About this task - Where a line holds the word "left", copy that line from the data below.

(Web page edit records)
* * * * * * *

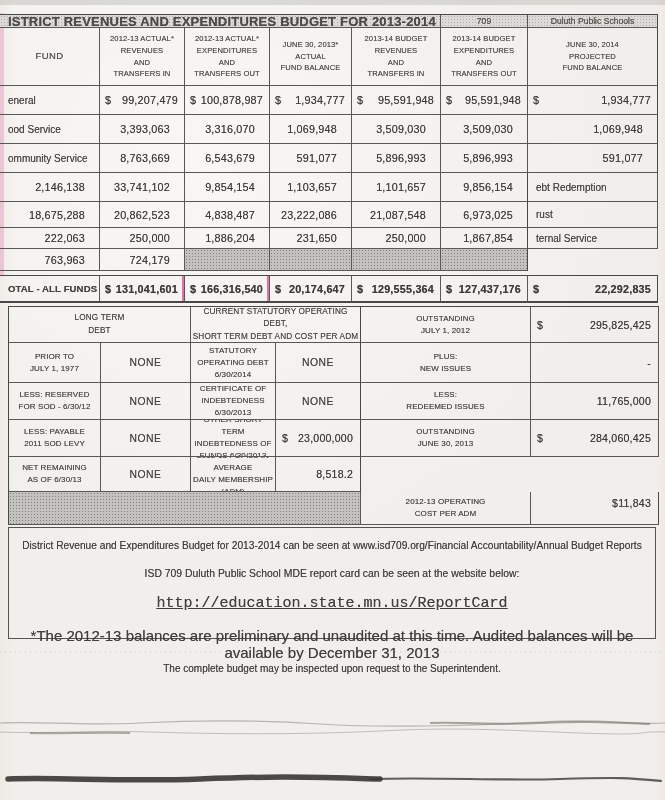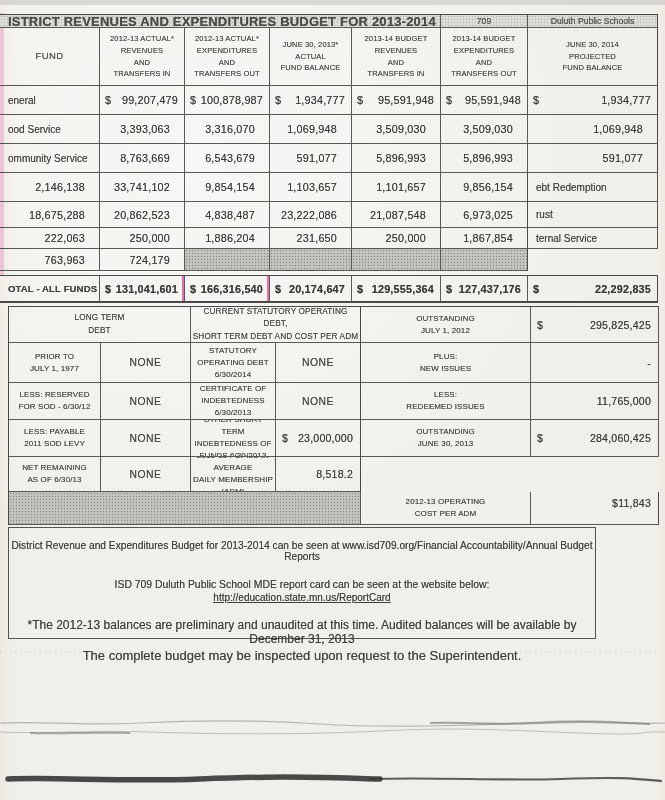--- a/index.html
+++ b/index.html
@@ -68,29 +68,29 @@
   .t2 .lbl{ font-size:8px; line-height:1.5; color:#4c4a48; letter-spacing:.1px;}
   .t2 .val{ flex-direction:row; justify-content:flex-end; text-align:right; padding-right:7px; width:auto;
             box-sizing:border-box; align-self:stretch; letter-spacing:.2px;}
   .t2 .money{ justify-content:space-between; padding:0 7px 0 6px;}
   .t2 .none{ font-size:10.4px; letter-spacing:.5px; color:#454442;}
   .t2 .vtop{ align-items:flex-start; padding-top:5px;}
   .t2 .gray-span{ grid-column:1/5; }
 
   
   .foot{
-    position:absolute; top:527px; left:8px; width:588px; height:112px;
+    position:absolute; top:527px; left:8px; width:648px; height:112px;
     border:1.5px solid #55534f; box-sizing:border-box;
     text-align:center; color:#403f3d;
   }
   .foot .l1{ margin-top:12px; font-size:10.2px; }
   .foot .l2{ margin-top:17px; font-size:10.4px; }
-  .foot .link{ margin-top:2px; font-size:10px; text-decoration:underline; }
-  .foot .l3{ margin-top:15px; font-size:12px; }
-  .foot .l4{ margin-top:2px; font-size:13px; }
+  .foot .link{ margin-top:16px; font-size:15px; text-decoration:underline;font-family:Liberation Mono, monospace; }
+  .foot .l3{ margin-top:15px; font-size:15px; }
+  .foot .l4{ margin-top:2px; font-size:10px; }
 
   .artifacts{ position:absolute; inset:0; pointer-events:none; }
 </style>
 </head>
 <body>
 
 <div class="page scan-text">
 
   <svg class="artifacts" width="665" height="800" viewBox="0 0 665 800">
     <rect x="0" y="0" width="665" height="5" fill="#b9b7b3" opacity="0.45"></rect>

* * * * * * *

Answer box -
-    position:absolute; top:527px; left:8px; width:588px; height:112px;
+    position:absolute; top:527px; left:8px; width:648px; height:112px;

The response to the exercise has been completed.